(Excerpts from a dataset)
- - - -
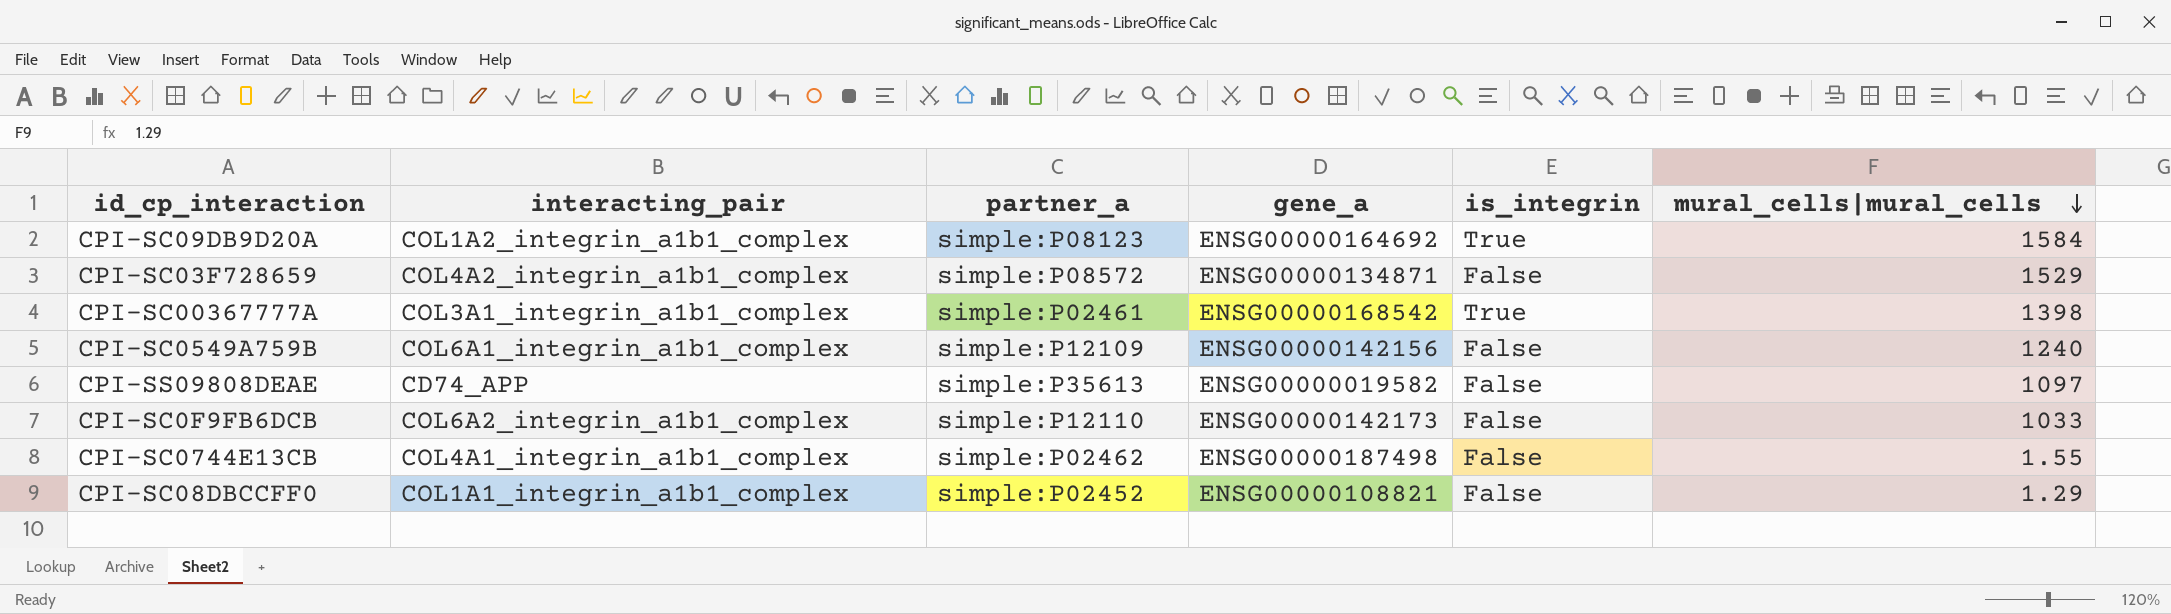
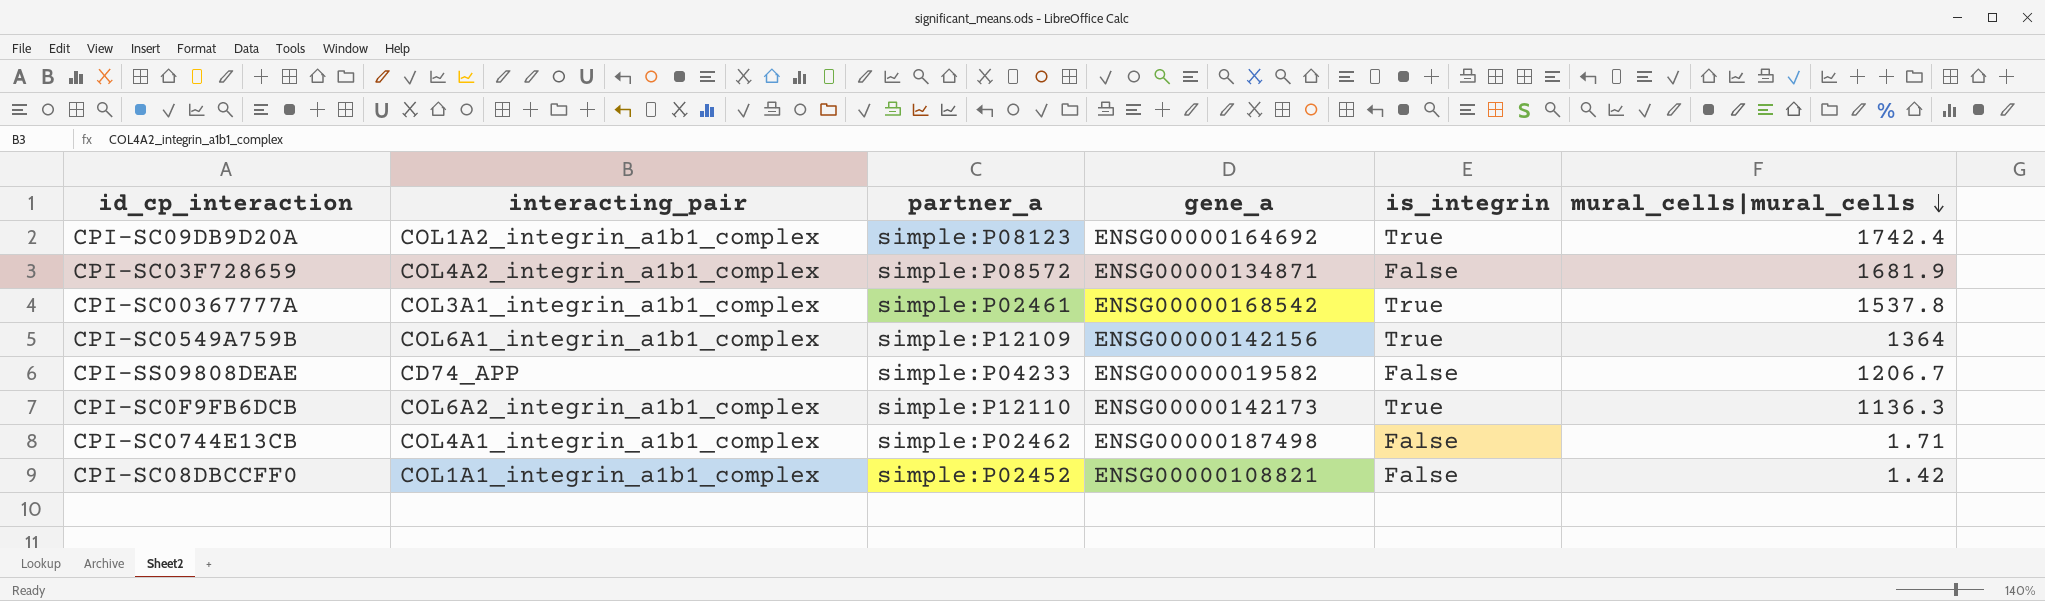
CPI-SC09DB9D20A | mural_cells|mural_cells: 1584 -> 1742.4
CPI-SC03F728659 | mural_cells|mural_cells: 1529 -> 1681.9
CPI-SC00367777A | mural_cells|mural_cells: 1398 -> 1537.8
CPI-SC0549A759B | is_integrin: False -> True
CPI-SC0549A759B | mural_cells|mural_cells: 1240 -> 1364
CPI-SS09808DEAE | partner_a: simple:P35613 -> simple:P04233
CPI-SS09808DEAE | mural_cells|mural_cells: 1097 -> 1206.7
CPI-SC0F9FB6DCB | is_integrin: False -> True
CPI-SC0F9FB6DCB | mural_cells|mural_cells: 1033 -> 1136.3
CPI-SC0744E13CB | mural_cells|mural_cells: 1.55 -> 1.71
CPI-SC08DBCCFF0 | mural_cells|mural_cells: 1.29 -> 1.42

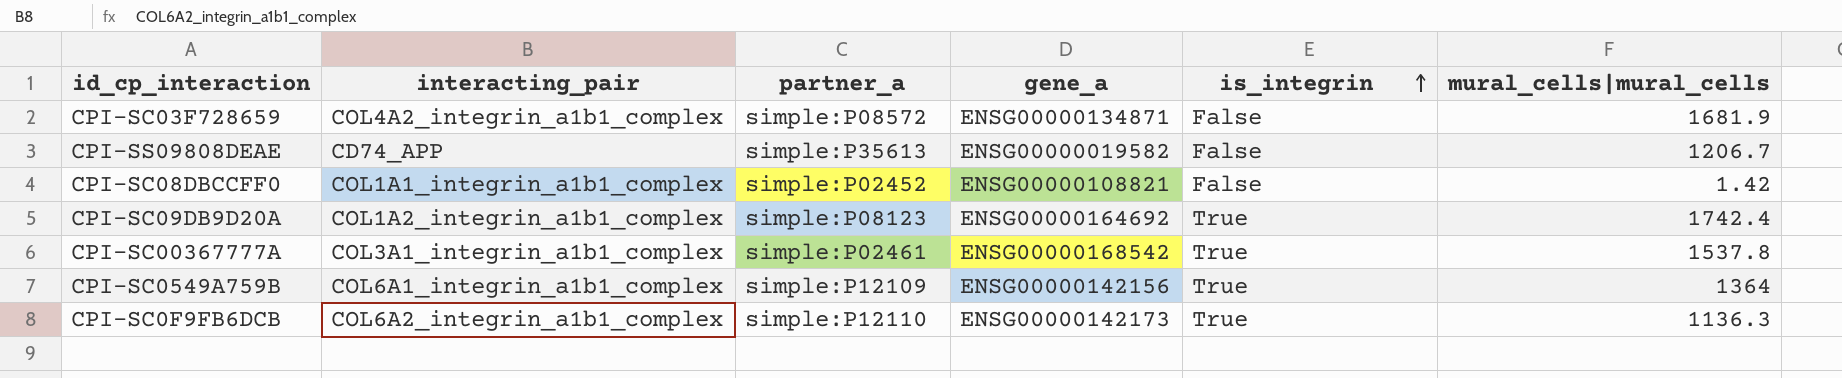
row order: mural_cells|mural_cells descending -> is_integrin ascending
row CPI-SC0744E13CB: COL4A1_integrin_a1b1_complex | simple:P02462 | ENSG00000187498 | False | 1.71 -> none
CPI-SS09808DEAE | partner_a: simple:P04233 -> simple:P35613

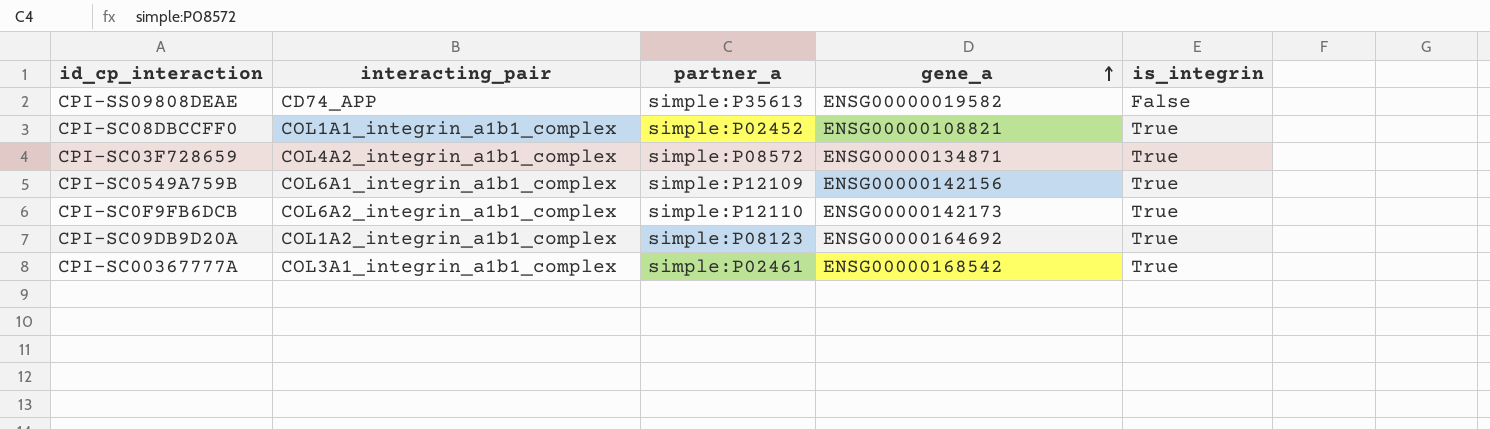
row order: is_integrin ascending -> gene_a ascending
column mural_cells|mural_cells | position: 6 -> none
CPI-SC08DBCCFF0 | is_integrin: False -> True
CPI-SC03F728659 | is_integrin: False -> True

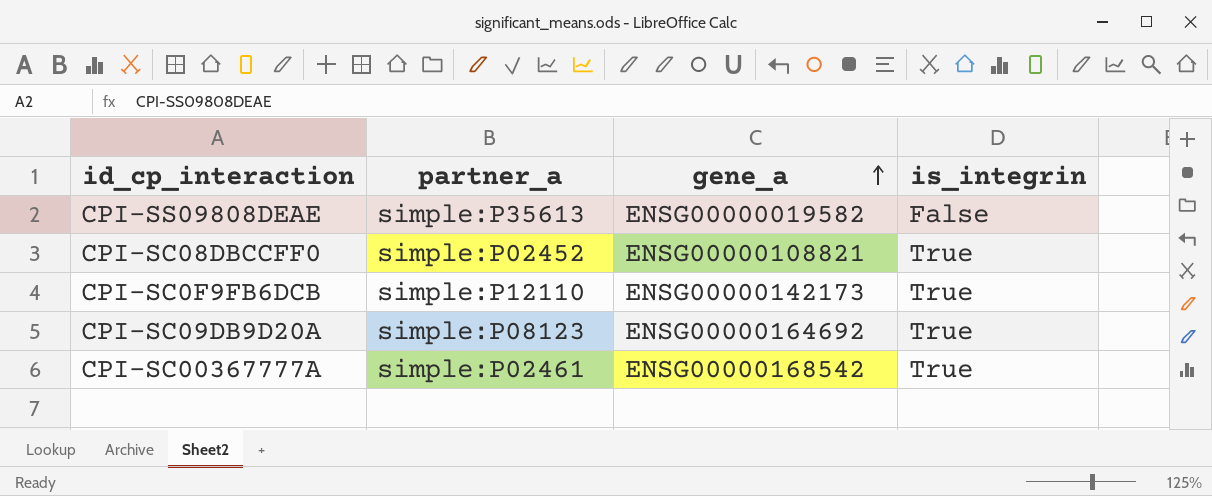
column interacting_pair | position: 2 -> none
row CPI-SC03F728659: COL4A2_integrin_a1b1_complex | simple:P08572 | ENSG00000134871 | True -> none
row CPI-SC0549A759B: COL6A1_integrin_a1b1_complex | simple:P12109 | ENSG00000142156 | True -> none

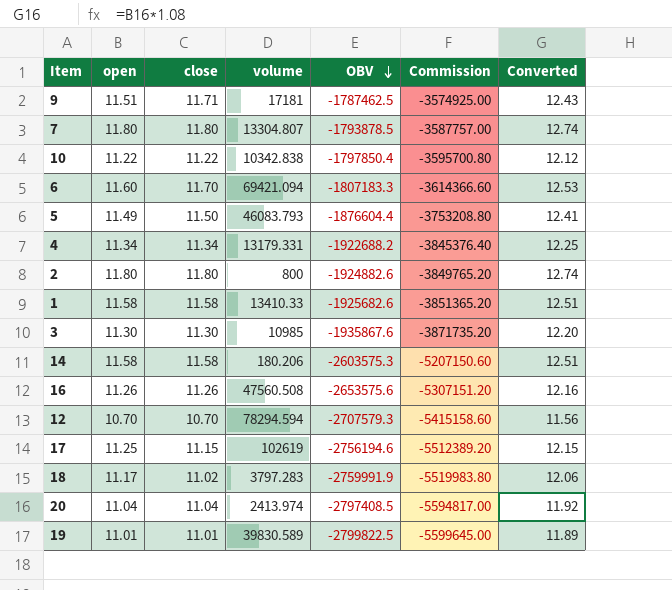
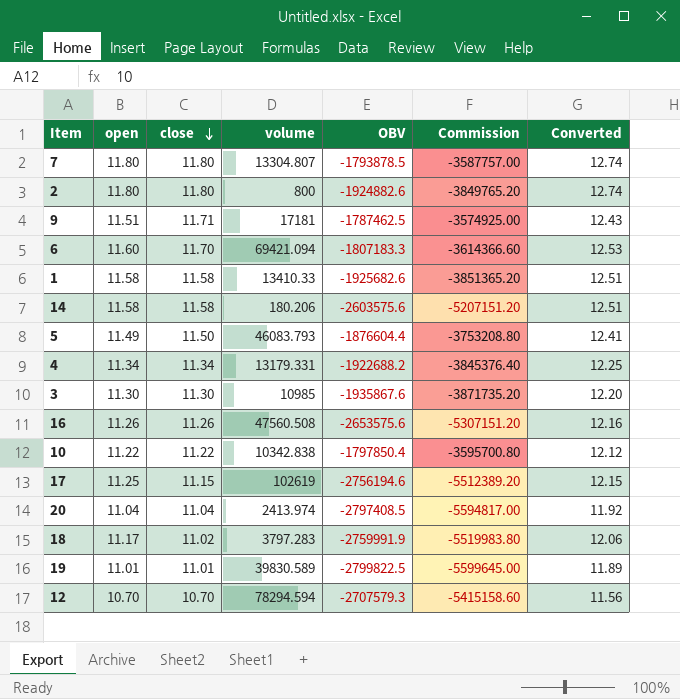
row order: OBV descending -> close descending
14 | OBV: -2603575.3 -> -2603575.6
14 | Commission: -5207150.60 -> -5207151.20

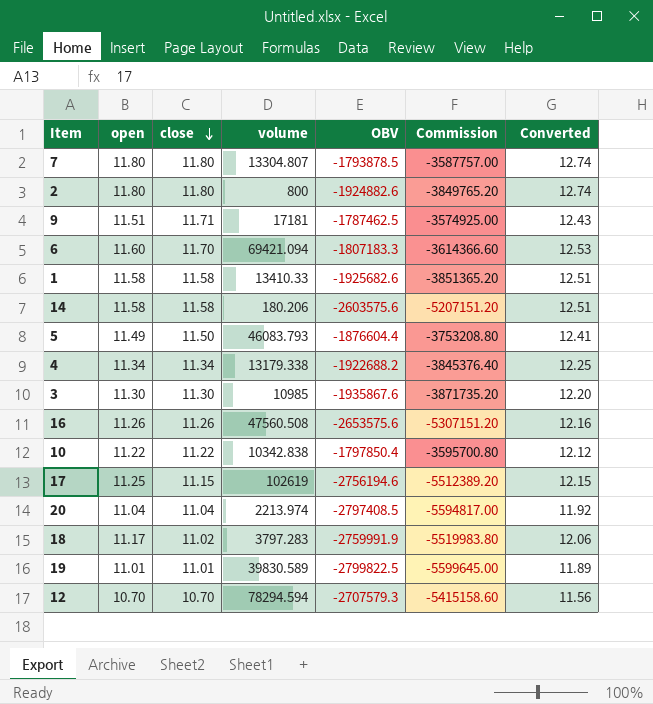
4 | volume: 13179.331 -> 13179.338
20 | volume: 2413.974 -> 2213.974

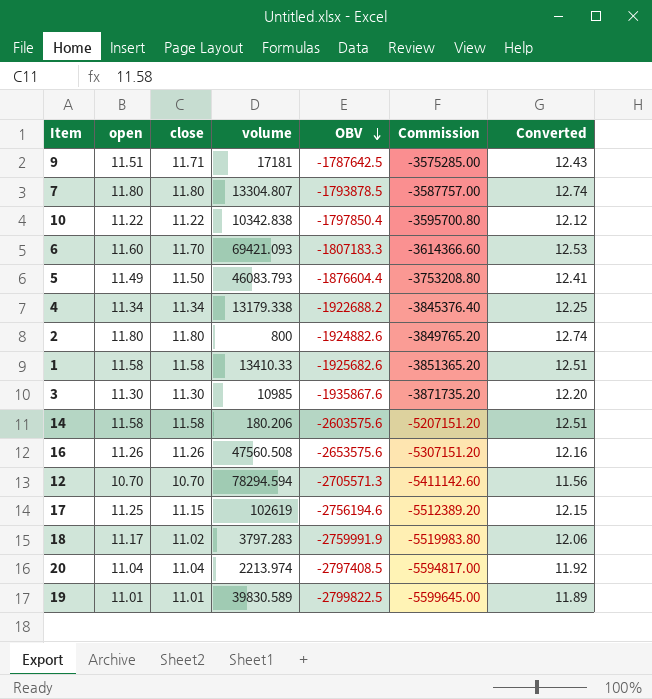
row order: close descending -> OBV descending
9 | OBV: -1787462.5 -> -1787642.5
9 | Commission: -3574925.00 -> -3575285.00
6 | volume: 69421.094 -> 69421.093
12 | OBV: -2707579.3 -> -2705571.3
12 | Commission: -5415158.60 -> -5411142.60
- - - -
### What this task involves
From the first line to the last, repeat the entries exactly and leave out the pictures.

### Solution to this exercise
CPI-SC09DB9D20A | mural_cells|mural_cells: 1584 -> 1742.4
CPI-SC03F728659 | mural_cells|mural_cells: 1529 -> 1681.9
CPI-SC00367777A | mural_cells|mural_cells: 1398 -> 1537.8
CPI-SC0549A759B | is_integrin: False -> True
CPI-SC0549A759B | mural_cells|mural_cells: 1240 -> 1364
CPI-SS09808DEAE | partner_a: simple:P35613 -> simple:P04233
CPI-SS09808DEAE | mural_cells|mural_cells: 1097 -> 1206.7
CPI-SC0F9FB6DCB | is_integrin: False -> True
CPI-SC0F9FB6DCB | mural_cells|mural_cells: 1033 -> 1136.3
CPI-SC0744E13CB | mural_cells|mural_cells: 1.55 -> 1.71
CPI-SC08DBCCFF0 | mural_cells|mural_cells: 1.29 -> 1.42

row order: mural_cells|mural_cells descending -> is_integrin ascending
row CPI-SC0744E13CB: COL4A1_integrin_a1b1_complex | simple:P02462 | ENSG00000187498 | False | 1.71 -> none
CPI-SS09808DEAE | partner_a: simple:P04233 -> simple:P35613

row order: is_integrin ascending -> gene_a ascending
column mural_cells|mural_cells | position: 6 -> none
CPI-SC08DBCCFF0 | is_integrin: False -> True
CPI-SC03F728659 | is_integrin: False -> True

column interacting_pair | position: 2 -> none
row CPI-SC03F728659: COL4A2_integrin_a1b1_complex | simple:P08572 | ENSG00000134871 | True -> none
row CPI-SC0549A759B: COL6A1_integrin_a1b1_complex | simple:P12109 | ENSG00000142156 | True -> none

row order: OBV descending -> close descending
14 | OBV: -2603575.3 -> -2603575.6
14 | Commission: -5207150.60 -> -5207151.20

4 | volume: 13179.331 -> 13179.338
20 | volume: 2413.974 -> 2213.974

row order: close descending -> OBV descending
9 | OBV: -1787462.5 -> -1787642.5
9 | Commission: -3574925.00 -> -3575285.00
6 | volume: 69421.094 -> 69421.093
12 | OBV: -2707579.3 -> -2705571.3
12 | Commission: -5415158.60 -> -5411142.60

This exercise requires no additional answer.